Ni gurú ni cacique, Luis Sebastián Ortiz conoce, casi más que a las palmas de sus manos, a San Pedro, la tierra que le vio nacer en 1914. Simplemente mira por el retrovisor de su vida y se encuentra de frente con demasiadas historias, mucha gente que ya no está y cómo un pueblo sobrevive aferrado a sus raíces.
Entre los primeros recuerdos con que tropieza están aquellos días en que las hojas de tabaco lo tapaban. Se iba antes de que amaneciera y solo retornaba con el plato de comida en la barriga y 20 centavos en los bolsillos.
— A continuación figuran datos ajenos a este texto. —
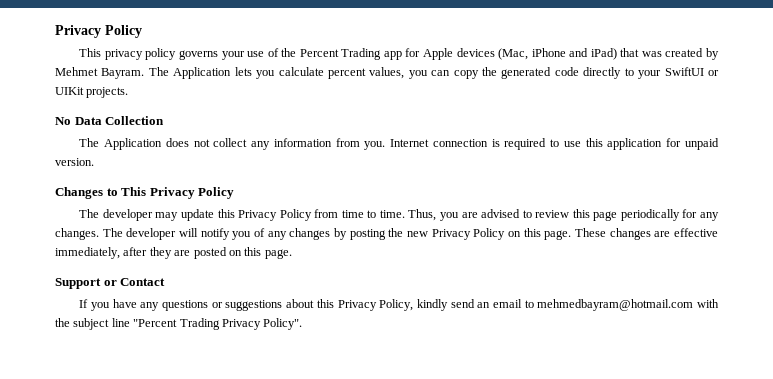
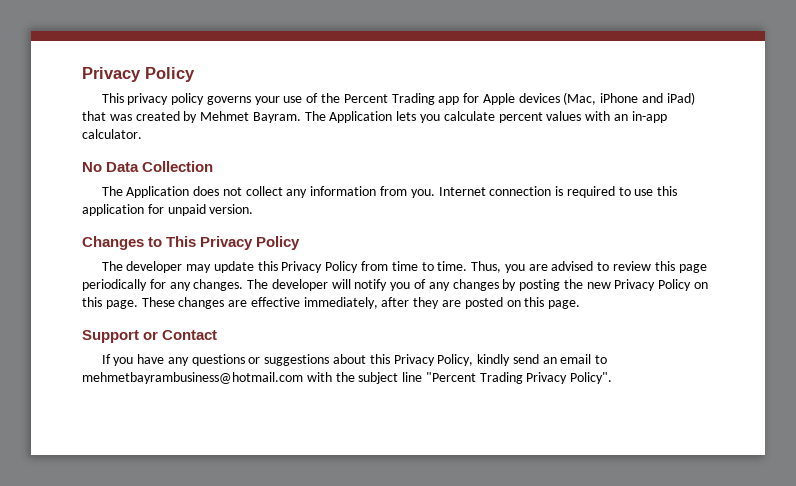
[369,67,720,79] [55,87,129,98] values, you can copy the generated code directly to your SwiftUI or UIKit projects. -> [546,111,667,123] [82,129,142,139] values with an in-app calculator.
[537,299,694,311] mehmedbayram@hotmail.com -> [82,372,303,384] mehmetbayrambusiness@hotmail.com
Luego, experimentó cuánta caña puede caer al piso bajo el filo de la mocha y cuántos hornos de carbón abren sus bocas para despedir el aliento caliente que espanta hasta al más poderoso ejército
de mosquitos cercano a los manglares.
«He trabajado brutal», deja escapar como resumen Luis con la voz cansada mientras vuelve a pararse de frente a los surcos sembrados de arroz y dos de sus tres hijas junto a él. Con varas de marabú en mano abren pequeños huecos y dejan caer el grano.
Ha llovido bastante desde entonces. Lo sabe y lo ha sentido en carne propia. Incluso, ahora que Luis Sebastián Ortiz mira los días desde el sillón donde acomoda los huesos. Con los pies en alto para aliviar los calambres, vestido de blanco coco, no se pierde
ningún detalle del poblado espigado en el siglo XVIII muy cerca de la costa sur del centro de Cuba y perteneciente al municipio espirituano de Trinidad.
El olor a pescado ensartado por la mitad y los pregones que anuncian que aún está fresco endulzan cada mediodía los oídos de Luis. También le sucede cuando escucha el chirrido del tarabico de torcer sogas y el aroma del hervor de la manteca caliente de corojo. Parecen pasajes de lo real maravilloso, pero son el día a día de la localidad que despierta en la búsqueda constante por que una jornada sea mejor que la otra.
De la casa levantada con fango, yerbas y bejucos —a semejanza del resto de San Pedro, capital de la arquitectura vernácula en Cuba— quedan las memorias. Los recuerdos de constantes malabares de la familia para llevar el plato a la mesa, las niñas y vecinos bañándose en la laguna que en el patio nacía porque el poblado espigado en la barriga de un potrero se ahoga con poca lluvia, el regreso después de ir hasta Camagüey para cumplir con la zafra del 70… sobreviven entre las actuales paredes de ladrillos y techo de zinc.
También se resguarda el susto de su gente cuando en 1958 una avioneta sobrevoló con sed sobre el caserío y dejó a su paso una víctima mortal por la metralla y más agujeros que los que hoy tiene el camino que lleva hasta San Pedro, tras el desvío de la carretera Sancti Spíritus-Trinidad.
«Los negros no valíamos na’», alega mientras con nitidez camina distante de la otrora Sociedad de Blancos, en la cual los de piel oscura y cuarteada ni en sueños podían entrar. «Tampoco lo hacían ellos en la de nosotros», aclara y deja escapar una sonrisa por sus vecinos Yaniuvys y Roger, la pareja interracial que abona un amor desde hace 23 años.
Sorprende cada detalle, cada anécdota, cada página pasada, incluso de las heredadas por sus mayores mucho más cercanos a los esclavos, autóctonos abonos de ese pedazo de tierra trinitaria.
De ahí que Luis Sebastián Ortiz, el centenario a base de harina, jutía, boniato, yuca y cabeza de pescado, y a lo lejos el recuerdo en el paladar del cigarro y ron, forma parte del alma de San Pedro, comunidad con nombre de santo cristiano y espíritu pagano. En él palpitan el ayer y el hoy de una comunidad de poco más 1 720 vecinos. Y no sorprende, parece capricho de la naturaleza que permanezca 110 años en pie con la esbeltez de un roble.
«Periodista, vino cuando tenía cien, quizá regrese de aquí a diez años porque él será del club de los 120», me despide Nodalina, una de sus hijas. Y después de tanta historia tampoco lo pongo en dudas.